I wasn't sure that I wanted to blog about this because it is a sensitive situation and I don't want to sound harsh or heartless, but I think it might be a situation other people have dealt with and I was curious to explore the issue. The Short of it played matchmaker a few months ago. She gave my email address to a guy she worked with. He seemed perfect on paper! He has a great job, and beyond that, a great career. He is in his late thirties, never been married, with no kids. She always felt he was very polite and really seemed to have his life together. We exchanged emails for a few weeks and I really liked everything he had to say. He seemed to have the right answers without even meaning to.

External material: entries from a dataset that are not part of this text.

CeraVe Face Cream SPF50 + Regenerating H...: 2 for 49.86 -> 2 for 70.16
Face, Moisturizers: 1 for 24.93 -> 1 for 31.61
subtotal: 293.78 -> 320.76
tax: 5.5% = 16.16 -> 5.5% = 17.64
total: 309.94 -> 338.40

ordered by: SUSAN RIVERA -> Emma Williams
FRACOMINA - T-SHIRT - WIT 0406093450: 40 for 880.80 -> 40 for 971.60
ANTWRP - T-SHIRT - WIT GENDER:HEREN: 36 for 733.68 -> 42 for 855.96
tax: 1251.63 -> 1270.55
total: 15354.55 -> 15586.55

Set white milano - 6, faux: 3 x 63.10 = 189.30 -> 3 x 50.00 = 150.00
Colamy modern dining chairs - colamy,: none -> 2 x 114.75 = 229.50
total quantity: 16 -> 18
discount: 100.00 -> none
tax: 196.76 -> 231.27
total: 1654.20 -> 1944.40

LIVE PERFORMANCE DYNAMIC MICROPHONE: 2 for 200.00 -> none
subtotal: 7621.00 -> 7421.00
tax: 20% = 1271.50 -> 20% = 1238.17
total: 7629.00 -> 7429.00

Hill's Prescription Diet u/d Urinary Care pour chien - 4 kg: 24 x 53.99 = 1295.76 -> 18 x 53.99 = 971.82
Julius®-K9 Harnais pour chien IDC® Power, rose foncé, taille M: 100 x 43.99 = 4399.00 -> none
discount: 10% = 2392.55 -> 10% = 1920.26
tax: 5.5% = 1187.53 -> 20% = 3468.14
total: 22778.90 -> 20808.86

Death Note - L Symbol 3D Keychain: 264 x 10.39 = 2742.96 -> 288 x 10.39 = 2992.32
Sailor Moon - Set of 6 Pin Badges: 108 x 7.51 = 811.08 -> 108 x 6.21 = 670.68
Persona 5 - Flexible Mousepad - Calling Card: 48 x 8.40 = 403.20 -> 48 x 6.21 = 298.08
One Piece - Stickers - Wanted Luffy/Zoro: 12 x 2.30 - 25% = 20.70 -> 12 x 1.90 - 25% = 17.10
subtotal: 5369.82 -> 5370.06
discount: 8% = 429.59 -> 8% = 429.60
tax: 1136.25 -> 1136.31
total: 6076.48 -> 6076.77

He was very open and honest and so was I....I was probably too honest, I tend to have that problem. After a few weeks we started talking on the phone. The conversations were often, long, and in depth. I really started to like him. At this point, there were a couple red flags. First, he seemed to drink a little more then I did and he wasn't very nice when he drank. But, I'm no prude and excused the unkindness because of the alcohol. Second, he had a "crazy ex-girlfriend"....this always disturbs me because there are 2 sides to every story.
After about a month of talking on the phone, I made the drive (7 hours mind you) to stay at The Short of it's house and spend some time with Mr. X. We talked on the phone during my long drive, but this did not go well. He had been drinking and was kinda being mean! He said I was "fussy and uptight" and some other things that I have blocked out because I was so angry. No one had ever talked to me that way and I wasn't having any part of it. When I got to The Short of it's house, I called him and left a message saying this wasn't going to work and I didn't want to see him. A few hours later, after I was asleep, he called and text several times saying how sorry he was and that he didn't mean to offend me. The next day, The Short of it's husband talked to him and he seemed really remorseful so I decided to talk to him. It was really hard and I really felt like I should be out on this guy, but he looked so good on paper and he was so willing to do anything to make it better. So, after a long talk with The Short of it we decided that the best thing was for Mr. X to come to dinner at her house. He quickly agreed and we had a nice evening together and even went for a drive after dinner. I was back in.....and more then ever I really liked this guy.
I went home and we continued to talk on the phone. It was difficult because I was so far away and some things about him irritated me, but he still looked so good on paper that I pushed through all of that. Also, at this point, there were more red flags. I had shared with him some issues I had with post-partum depression and my Grandmother being Bipolar. This is when he informed me he had been diagnosed Bipolar. I know what you might be thinking.....run screaming!! But it's not that easy. I didn't see it, he seemed so normal. And there are differing degrees of mental illness and who was I to judge, I had been through post-partum depression, TWICE! So, I pushed on.
He decided to fly out to visit me and we went to stay at a nice resort. I think this was the beginning of the end. First, he didn't like that I could be there and we could just be quiet. He wanted us to always be talking. He also didn't sleep at night. He would get up at 3am and be up for the day. He drank A LOT.....from the time he got there to the time he left, it was constant. At one point, someone knocked at the door and he flipped out about people "bugging us," complete with 4 letter words and stomping around. Later, we went to walk around the mall and he had a full on panic attack about being around a lot of people. I felt bad for him, but something was clearly wrong.
After his departure, paranoia and crazy speculation ensued. If I did not answer my phone or call him back right away he thought I was dead, got a DUI, or was having sex with another guy! What?!?! Huh?!?! It didn't make sense. The next week he went to the doctor and was re-diagnosed Bipolar and put on meds. I was happy that he was getting help, but I felt stuck. I didn't want to be mean or kick him while he was down, but I was for sure out. I tried to remain friendly, but a barrage of texts and phone calls at 2am a few weeks later pushed me over the edge!
Here was my dilemma...I was out because he is Bipolar. Is that bad, mean, wrong?? He knew the horrible, life scarring issues I had with my Grandmother being Bipolar.....could he really expect me to put myself, not to mention my children, in that type of situation? Well, I know he did....but would anyone else? I had children to think about and this was no minor case of Bipolar. Why would I choose that life? But I felt like I was discriminating against someone with a disability! That's not nice or politically correct. If he had a brain tumor, would that make him undateable? He's sick, he has an illness....is it ok to choose not to get on the crazy train?? It's been 3 weeks now with no contact....a part of me is immensely relieved, but another part of me has so many questions.
**The Long of it**
P.S. I knew I did the right thing when I found out last week that his doctor made him take a month off of work and he has stage 2 liver damage!!